- Les députés britanniques font pression pour interdire les dons politiques cryptographiques en raison des risques de transparence et d’ingérence étrangère.
- Le gouvernement reconnaît ses inquiétudes mais affirme qu'une interdiction pourrait ne pas être prête à temps.
Un groupe de sept hauts députés travaillistes demandent au Premier ministre Keir Starmer d’interdire les dons de cryptomonnaies aux partis politiques et souhaitent que cette interdiction soit incluse dans le projet de loi électoral britannique qui devrait être présenté avant les élections locales de 2026. Ils font valoir que les dons de cryptomonnaies constituent un risque sérieux pour la démocratie.
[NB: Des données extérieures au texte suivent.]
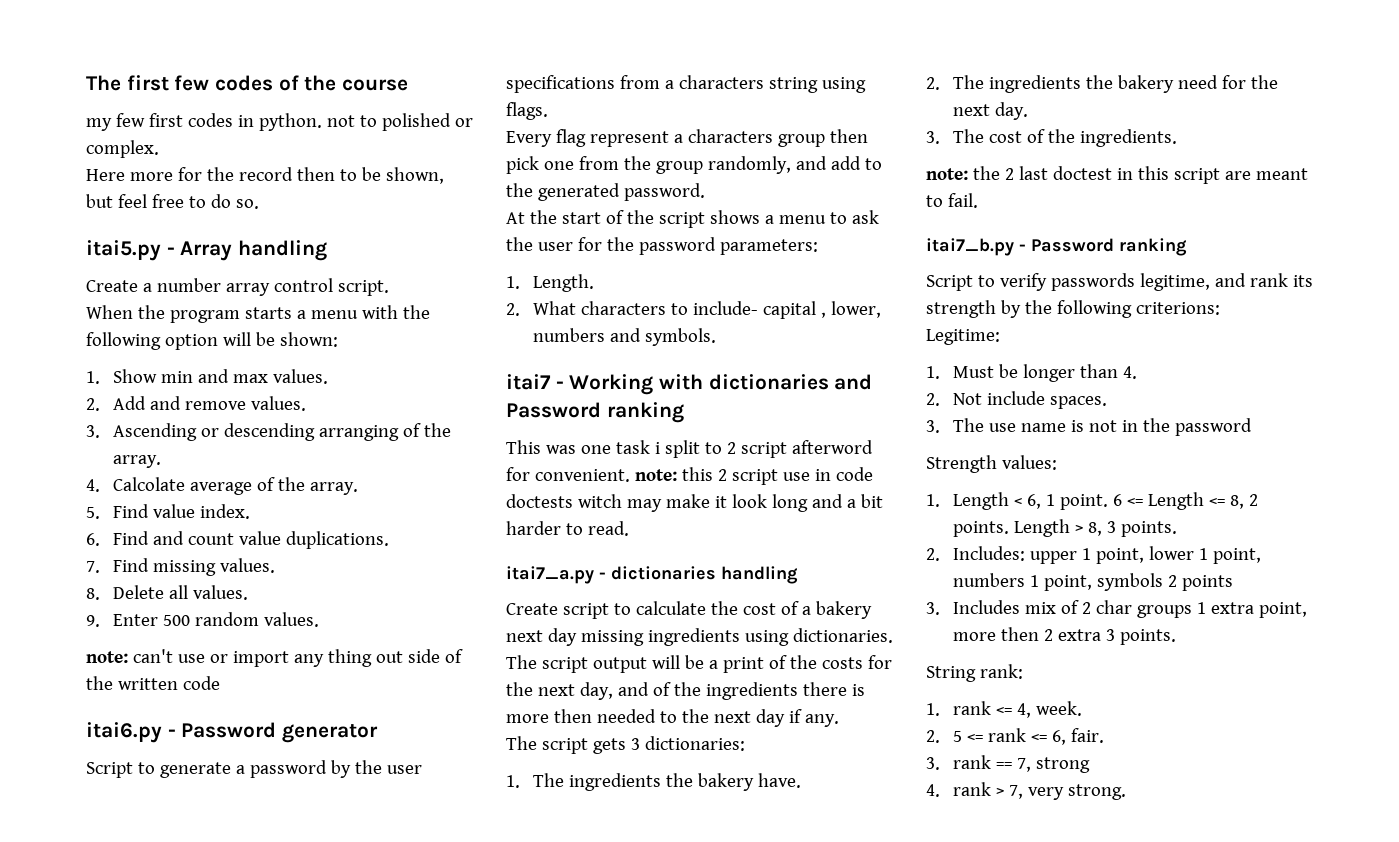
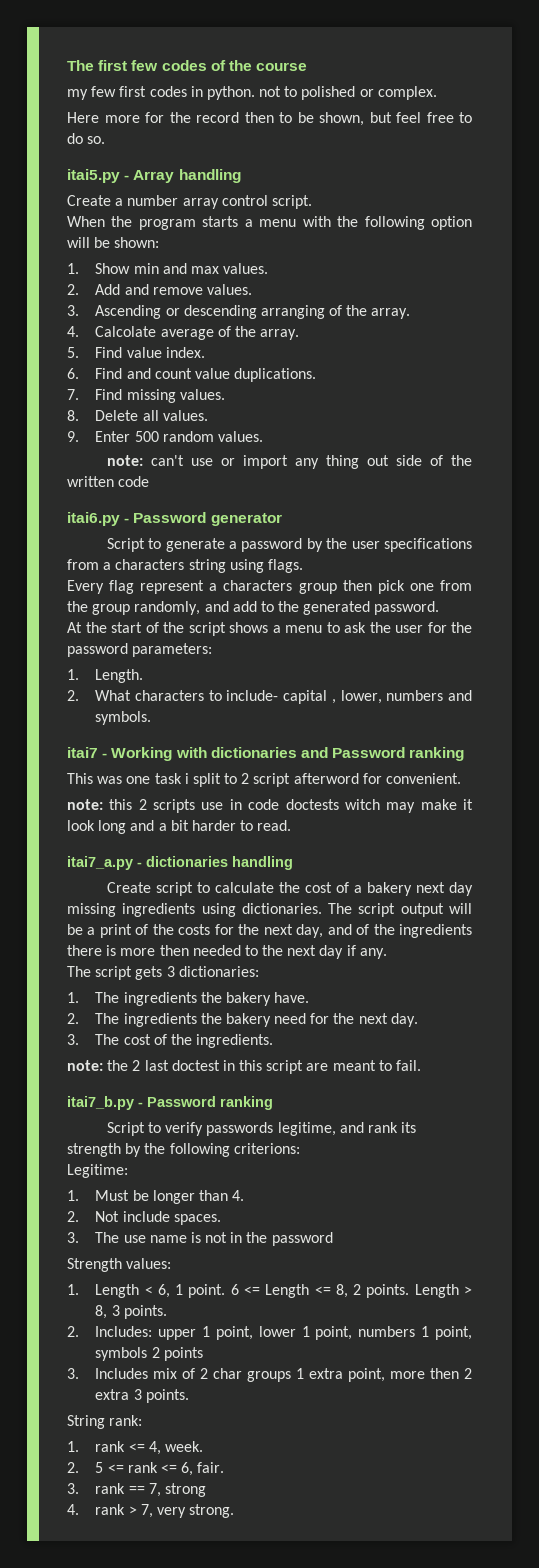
- This was one task i split to 2 script afterword for convenient. note: this 2 script use in code doctests witch may make it look long and a bit harder to read.
+ This was one task i split to 2 script afterword for convenient.
+ note: this 2 scripts use in code doctests witch may make it look long and a bit harder to read.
Trois risques qui conduisent à interdire les dons politiques cryptographiques
Les députés affirment que les dons cryptographiques créent trois problèmes majeurs.
- Manque de transparence : la crypto-monnaie peut cacher l’expéditeur de l’argent, et il serait très difficile de savoir qui fait le don aux politiciens.
- Risque d’ingérence étrangère : les élections pourraient être influencées par des donateurs cachés, notamment des acteurs étrangers et des sources illégales, sans que les électeurs ou les régulateurs puissent le voir, ce qui enfreint les règles normales de financement politique.
- Il est facile d’échapper aux limites de dons – La crypto peut être divisée en de nombreux petits paiements inférieurs aux seuils de divulgation.
Le gouvernement britannique reconnaît les risques mais déclare officiellement que l'interdiction complète pourrait être trop complexe pour être mise en œuvre immédiatement. En conséquence, l’interdiction pourrait ne pas être incluse dans le prochain projet de loi électorale. Ainsi, même si les ministres et les députés acceptent le danger, ils avancent lentement.
Le débat s’intensifie maintenant car Reform UK est devenu le premier parti politique britannique à accepter les dons cryptographiques. Les choses deviennent plus sérieuses lorsqu'il est révélé que Reform UK a reçu un don de 9 millions de livres sterling d'un investisseur en crypto-monnaie en monnaie fiduciaire traditionnelle, et non en crypto. Cela a incité les législateurs à craindre que la richesse cryptographique n’entre en politique.
La principale raison de ce débat ne concerne pas la technologie cryptographique mais l’instauration de la confiance dans les élections. Ces législateurs pourraient craindre que la cryptographie ne porte atteinte aux règles politiques et financières, et que les électeurs ne sachent pas qui soutient les partis politiques. C'est pourquoi les députés travaillistes réclament une interdiction complète, et le soutien à cette interdiction dépasse largement les députés travaillistes.